Guest Post: Ranked Choice Voting Works for the Overseas Military. Why Not for Everybody?

Editor’s Note: Josh Daniels, the CEO of the software company InnoGov, served as the elected county clerk and auditor for Utah County, Utah, from 2021 to 2023. He was chief deputy clerk and auditor from 2019 to 2021. In these two roles he oversaw several elections which employed Ranked Choice Voting. He is also a Republican activist and Marine Veteran. This op-ed originally appeared on Governing.com and appears here with his permission.

Some states that allow service members to use the voting system are moving to ban it for everybody else. It doesn’t make sense.

When you’re serving your country overseas, remaining focused on the mission can be a matter of life and death. There’s little time for anything else, including exercising your right to vote. As a Marine combat veteran who served in Iraq, I know how hard it can be to vote while deployed: We must apply for a ballot, receive it in a foreign land, send it back and cross our fingers that it arrives on time. In my experience, many service members are unable to complete this process successfully and have their voices heard.

Now, imagine going through this series of deadlines a second time to vote in a runoff election.

Fortunately, six Southern states adopted an elegant solution that allows service members and their families living overseas to vote on Election Day and in runoffs using just one mailing: ranked choice voting. This simple tool has protected tens of thousands of military voters for years — in some of these states for decades.

RCV works. It’s simple and effective, and military members count on it. But now politicians in at least five of those Southern states — AlabamaGeorgiaLouisianaMississippi and South Carolina — are working to ban RCV, decrying it as some sort of attempt to rob constituents of their voting rights. Here’s the strange part: In all five of these states, overseas service members are the only voters currently using RCV, and all of the prohibition bills contain explicit carve-outs allowing overseas military voters to continue doing so.

It’s difficult to understand. RCV is such an effective tool that military voters can continue using it as they have for years. So why this panicked rush to ban it for others? It doesn’t make sense.
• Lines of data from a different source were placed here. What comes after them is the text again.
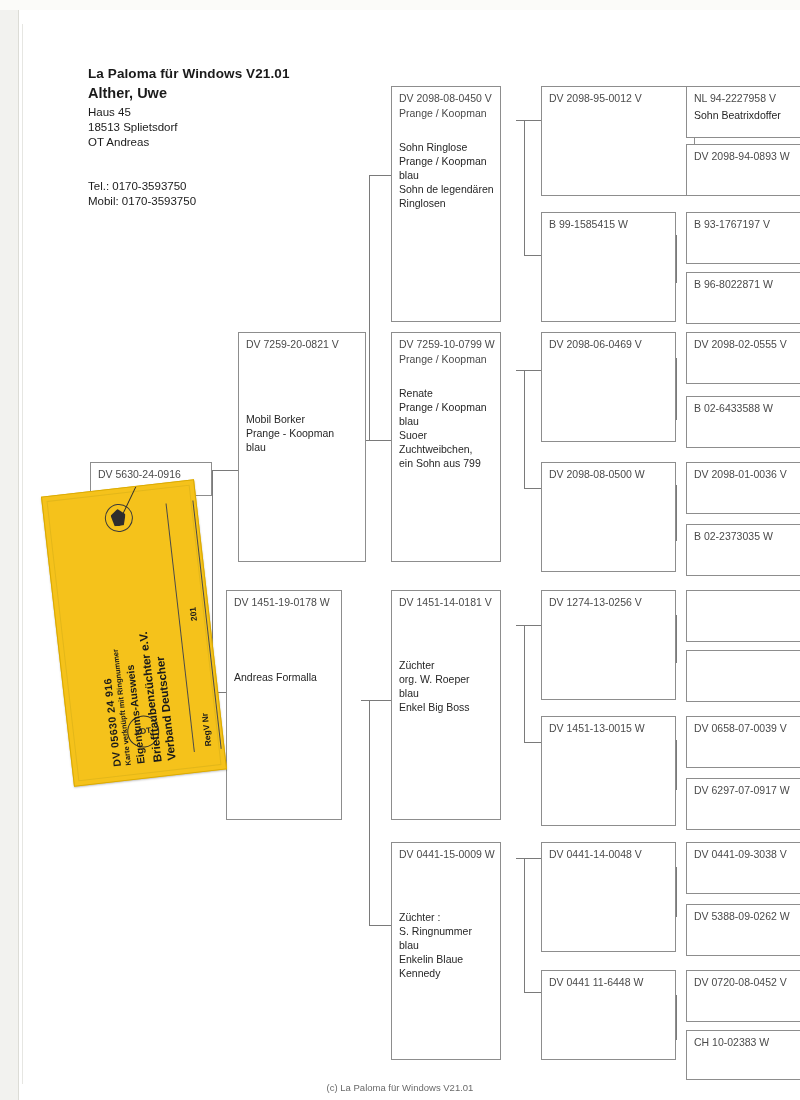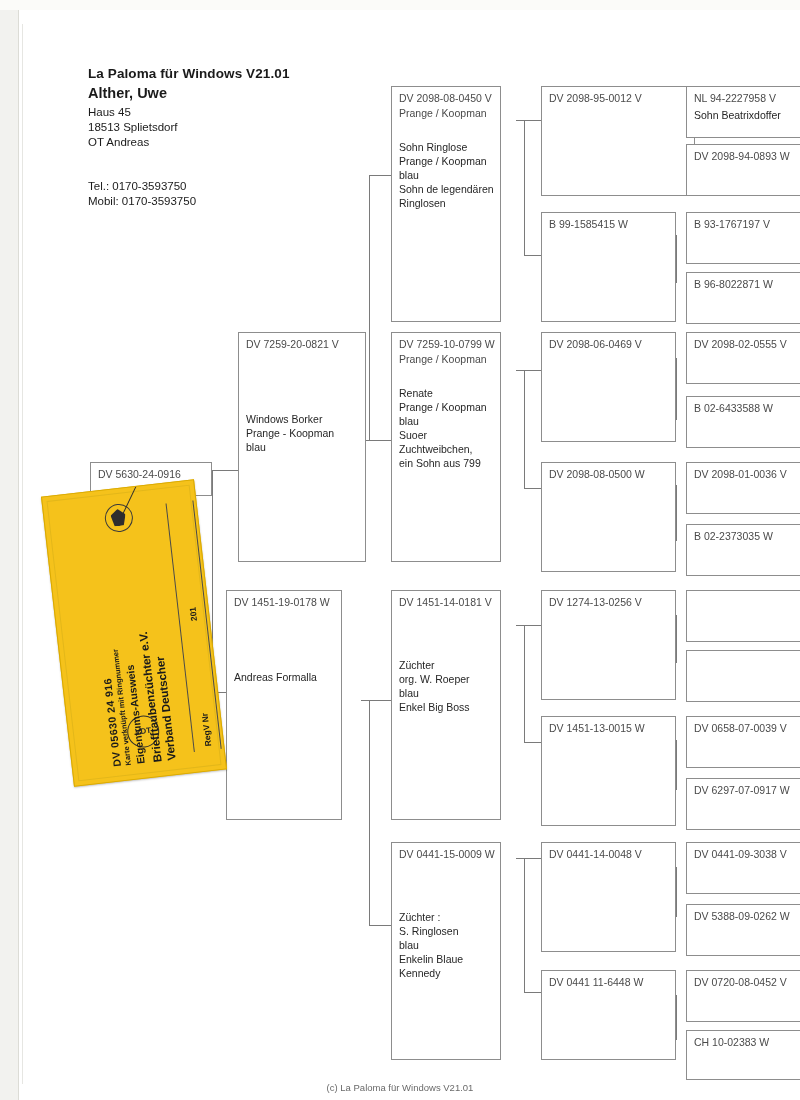--- a/index.html
+++ b/index.html
@@ -149,7 +149,7 @@
 
 <div class="box" style="left:238px;top:332px;width:128px;height:230px;">
   <span class="ring">DV 7259-20-0821 V</span>
-  <span class="note" style="margin-top:60px;">Windows Borker
+  <span class="note" style="margin-top:60px;">Mobil Borker
 Prange - Koopman
 blau</span>
 </div>

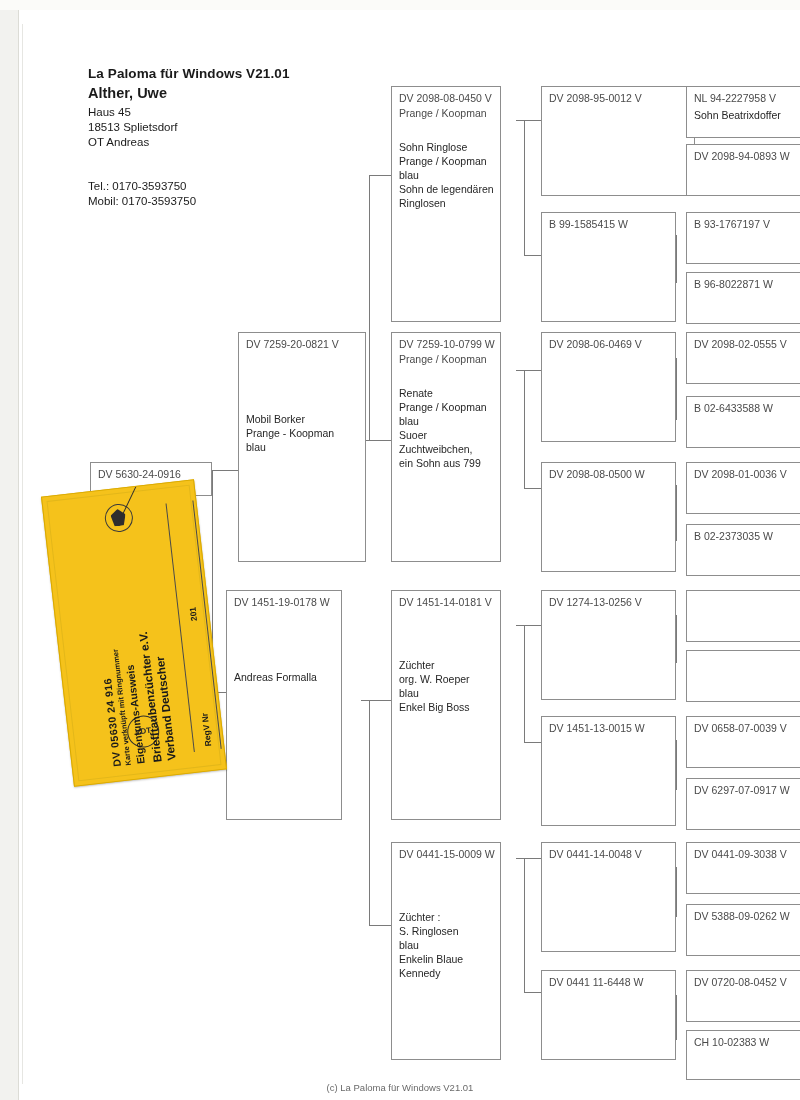--- a/index.html
+++ b/index.html
@@ -187,7 +187,7 @@
 <div class="box" style="left:391px;top:842px;width:110px;height:218px;">
   <span class="ring">DV 0441-15-0009 W</span>
   <span class="note" style="margin-top:48px;">Züchter :
-S. Ringlosen
+S. Ringnummer
 blau
 Enkelin Blaue
 Kennedy</span>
Here’s why RCV helps, especially in races with more than two candidates that might be forced into a runoff. In an RCV election, voters can rank the candidates in order of preference — first choice, second choice and so on. If no candidate receives more than 50 percent of the vote, the race goes to an “instant runoff.” The candidate with the fewest votes is eliminated. Voters who ranked that candidate as their first choice have their vote count for their second choice. This process repeats until a candidate wins with a majority of the vote.

In this way, RCV ensures military and other overseas voters can make their voices heard in states that require runoffs if no candidate wins a majority on Election Day. All a service member is doing is indicating which candidate their vote should go to if their first choice doesn’t make it to a runoff. There’s no need to spend weeks waiting for a second ballot to arrive overseas, and no fear that that ballot might not make it back home in time to count.
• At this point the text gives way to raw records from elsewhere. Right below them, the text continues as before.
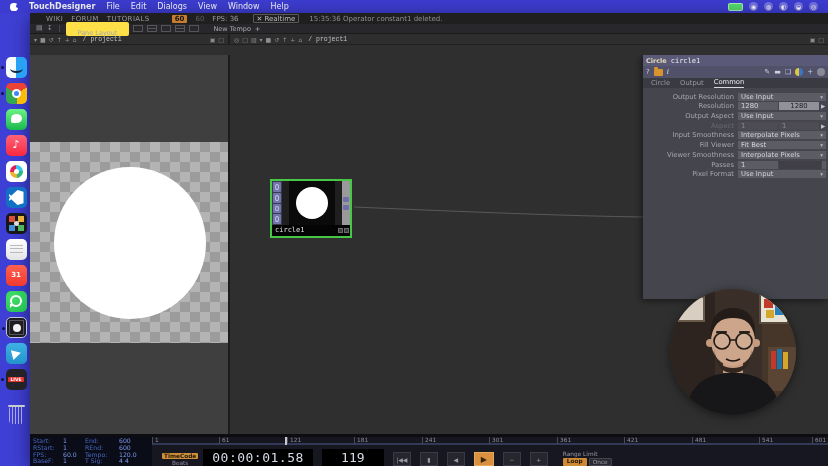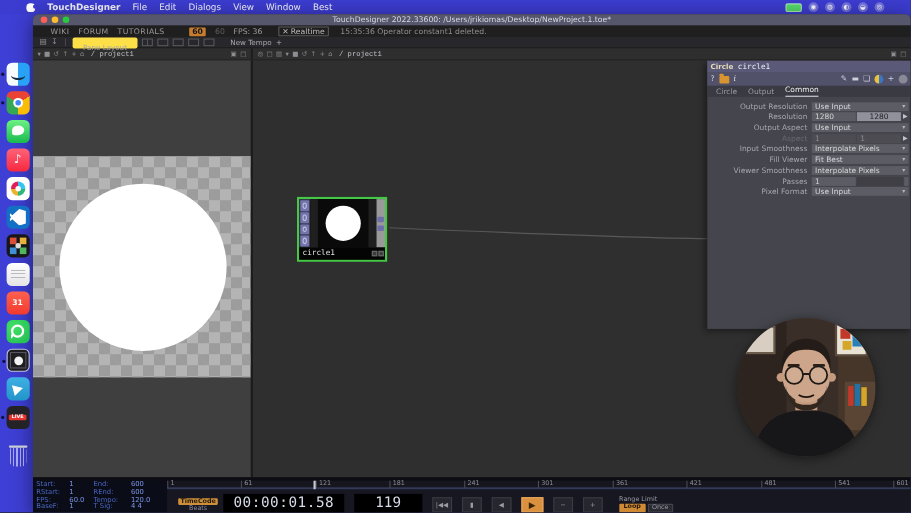--- a/index.html
+++ b/index.html
@@ -9,7 +9,7 @@
 
   
   .menubar{position:absolute;left:0;top:0;width:828px;height:13px;background:#3c3cd0;
-           display:flex;align-items:center;padding:0 24px;gap:11px;color:#f2f2fa;font-size:8px}
+           display:flex;align-items:center;padding:0 10px;gap:11px;color:#f2f2fa;font-size:8px}
   .apple{width:8px;height:9px;position:relative}
   .apple::before{content:"";position:absolute;left:0;top:1px;width:8px;height:8px;background:#fff;border-radius:45%}
   .apple::after{content:"";position:absolute;right:-2px;top:2px;width:4px;height:4px;background:#3c3cd0;border-radius:50%}

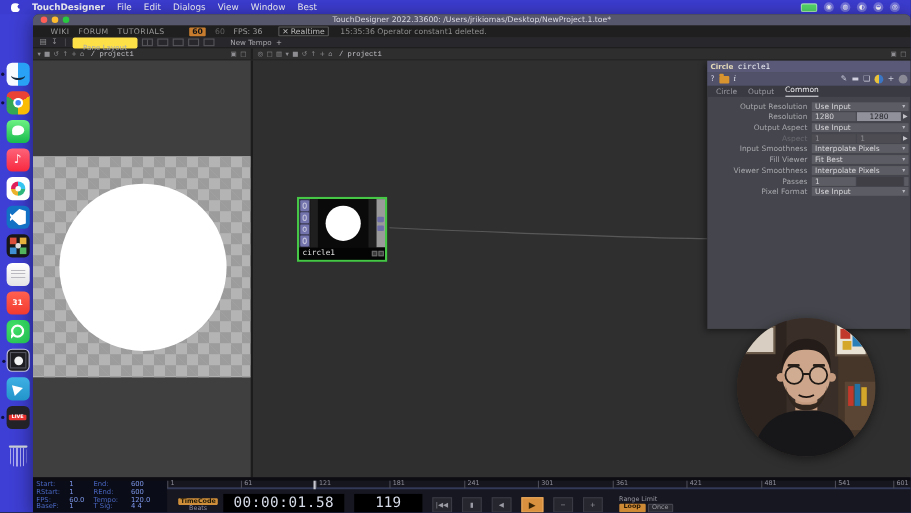--- a/index.html
+++ b/index.html
@@ -224,7 +224,7 @@
     <span class="mb-item">Dialogs</span>
     <span class="mb-item">View</span>
     <span class="mb-item">Window</span>
-    <span class="mb-item">Best</span>
+    <span class="mb-item">Help</span>
     <span class="mb-tray">
       <span class="battery"></span>
       <span class="mb-circ">◉</span>

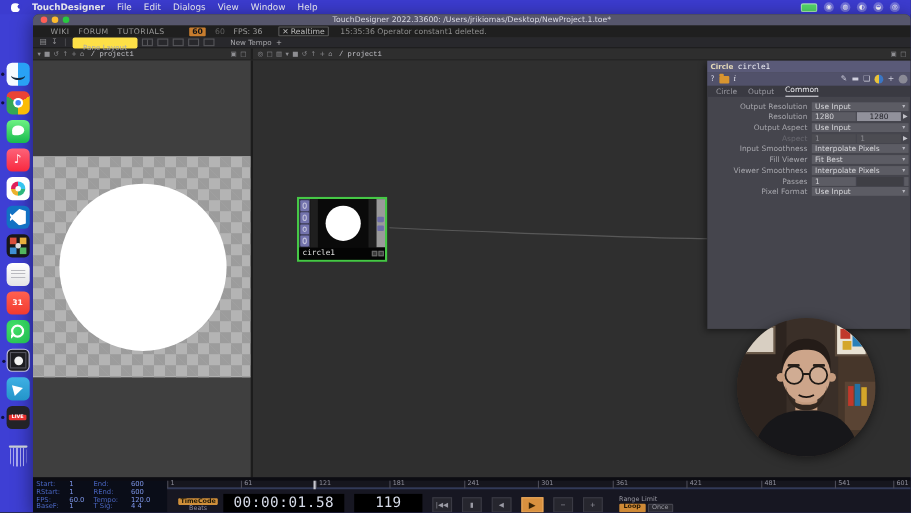--- a/index.html
+++ b/index.html
@@ -237,14 +237,6 @@
 
   <div class="window">
 
-    <div class="titlebar">
-      <span class="tl-dots">
-        <span class="dot-red"></span>
-        <span class="dot-yel"></span>
-        <span class="dot-grn"></span>
-      </span>
-      <span class="win-title">TouchDesigner 2022.33600: /Users/jrikiomas/Desktop/NewProject.1.toe*</span>
-    </div>
 
     <div class="toolbar1">
       <span class="tb-link">WIKI</span>

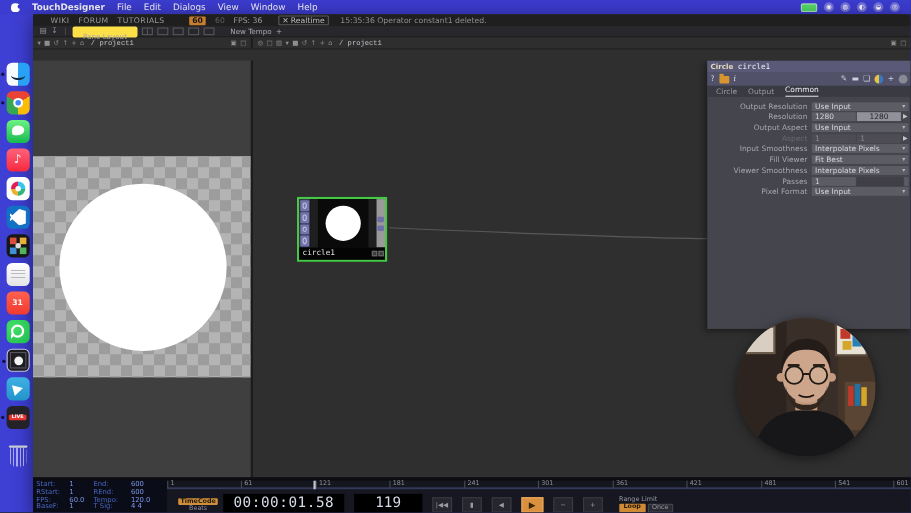--- a/index.html
+++ b/index.html
@@ -45,7 +45,7 @@
             font-size:6.5px;color:#a9a9ad;gap:4px;border-bottom:1px solid #1a1a1a}
   .t2-icon{color:#8e8e92;font-size:7px;line-height:9px}
   .t2-sep{width:1px;height:7px;background:#46464a;margin:0 2px}
-  .pane-layout-btn{background:#3c3c40;border:5px solid #fde047;border-radius:2px;padding:0 5px;line-height:8px;height:9px}
+  .pane-layout-btn{background:#3c3c40;border:7px solid #fde047;border-radius:2px;padding:0 5px;line-height:8px;height:9px}
   .preset{width:10px;height:7px;border:1px solid #56565a;background:
           linear-gradient(90deg,transparent 48%,#56565a 48% 52%,transparent 52%)}
   .preset.p2{background:linear-gradient(0deg,transparent 48%,#56565a 48% 52%,transparent 52%)}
But RCV has benefits for more than just military voters. I saw this firsthand as the Republican elected county clerk in Utah County, Utah. Home to Brigham Young University, the county is just about as ruby-red a place as you can find, and it was also the first county in the state to use RCV. I administered those elections across several cities in both 2019 and 2021.

These cities had replaced their two-round elections with a single RCV election. It was less expensive and more efficient, while still ensuring that candidates needed a majority to win. Six cities in Utah County saved $140,000 by using RCV in 2021; the collective savings of all Utah cities using RCV since 2019 is likely over $1 million. At the same time, 81 percent of Utah voters said they found RCV easy to use, and 86 percent were satisfied with it.

What we saw in Utah County was that voters understood and appreciated the fact that RCV gives them greater choice and voice. And for all the warnings about RCV and election administration, our RCV elections went as smoothly as any other.

I understand that when it comes to any kind of electoral reform we must be careful to “first do no harm.” But when politicians in these five states claim RCV is so dangerous that no voter should be allowed to use it — except for the tens of thousands of military voters who have used it without incident for years — they’re admitting the truth: Ranked choice voting works.